The new 3D printing lab is part of a private clinic that opened in Stung Meanchey district last August under the aegis of Exceed, known locally as the Cambodia Trust. The organisation was established here in 1989 to provide a desperately needed – and cost-free – service to landmine victims, and it has since replicated its model in the Philippines, Indonesia, Sri Lanka and Myanmar.
And so the private clinic, where “some [prostheses] can run to $5,000 just for a foot”, McCrea says, funds the charitable one.“We’re basically doing the Robin Hood principle: robbing the rich to pay the poor,” he explains. “Those who can afford it buy something here, we make a little profit, and then we can use that money to feed back into the charity centre.”
Sisary Kheng, Exceed’s country director, is a familiar face in every room at the public centre, which is located about a kilometre from the private clinic.
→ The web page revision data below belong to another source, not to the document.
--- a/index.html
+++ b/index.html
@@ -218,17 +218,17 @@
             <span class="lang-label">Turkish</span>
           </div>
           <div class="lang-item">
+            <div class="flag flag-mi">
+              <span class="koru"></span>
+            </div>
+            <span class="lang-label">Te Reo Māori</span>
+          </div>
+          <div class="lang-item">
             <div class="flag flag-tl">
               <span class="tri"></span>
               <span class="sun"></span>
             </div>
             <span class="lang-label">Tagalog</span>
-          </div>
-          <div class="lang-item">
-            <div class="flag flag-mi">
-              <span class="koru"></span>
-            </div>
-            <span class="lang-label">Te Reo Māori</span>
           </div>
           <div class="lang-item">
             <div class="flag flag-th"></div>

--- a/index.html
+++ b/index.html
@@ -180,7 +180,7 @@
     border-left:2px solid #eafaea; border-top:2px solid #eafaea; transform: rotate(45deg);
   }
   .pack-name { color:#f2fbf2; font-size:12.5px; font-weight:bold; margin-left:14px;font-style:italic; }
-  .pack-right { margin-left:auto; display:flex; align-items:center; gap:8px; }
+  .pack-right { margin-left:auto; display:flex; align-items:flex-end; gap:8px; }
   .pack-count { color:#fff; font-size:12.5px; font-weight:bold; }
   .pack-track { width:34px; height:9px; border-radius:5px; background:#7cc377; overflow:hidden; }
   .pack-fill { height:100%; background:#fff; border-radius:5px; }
The centre has many rooms: for fittings, for production and for learning. Also on site, and part of the Cambodia Trust, is the Cambodian School of Prosthetics and Orthotics (CSPO), which has a three-year residential training program. Kheng has watched the Cambodia Trust grow from its beginnings, when 95 per cent of its patients were landmine victims.
Years of demining efforts mean Cambodia’s worst landmine days are behind it. Since the start of 2016, landmines and explosive remnants of war (ERW) killed 23 people, injured a further 23 and caused an additional 13 to lose limbs.
That’s fewer than the same period last year, continuing what has been a largely year-on-year decline in casualties. But there are still 8,995 surviving landmine victims in need of artificial limbs. Most are men and boys, and many come from poor backgrounds.
These days it is traffic accidents that are one of the primary causes of disability in Cambodia. Kheng says thousands more patients require braces or orthotics for support: kids with poliomyelitis, spina bifida or cerebral palsy.
The Cambodia Trust has more than 15,000 clients in its database, and its technicians make 3,500 prostheses per year between their clinics. (The organisation operates one more clinic in Preah Sihanouk province and another in Kampong Cham.)
Last week, a man waited patiently in the lobby of the Phnom Penh centre to be measured for a new limb. He lost his leg to a landmine in 1984; his most recent prosthesis was damaged in a motorbike accident last month.
The most basic trans-tibial prosthesis would usually cost up to $182, but at the public centre, his was free. In an adjacent room, a six-year-old child with cerebral palsy – under the care of local NGO Pour un Sourire d’Enfant (PSE) – was fitted for a wheelchair.
Medical students come from across the globe to study at CSPO, which has a three-year residential training program. Last week saw students from Myanmar, Malawi, Samoa and Kiribati. Yet in its classrooms and production rooms, the Cambodia Trust’s centre still relies on traditional methods: setting a mould around a limb; adjusting it by hand; and wrapping hot plastic around it once it has set.
“The complete process maybe takes three days,” says Kheng. Watching the 3D-printing process at the private clinic nearby, it’s easy to imagine this time could be dramatically shortened. But that’s not likely to happen soon.
“3D printing isn’t particularly new, and scanning using electronic data capture for patients is not new either,” says McCrea. “But the two of them have really been successfully used together [in this project].”
And if the clinical trial proves the concept, perhaps the 3D-printing model – like the product itself – will one day be replicated in Cambodia Trust’s centres around the country.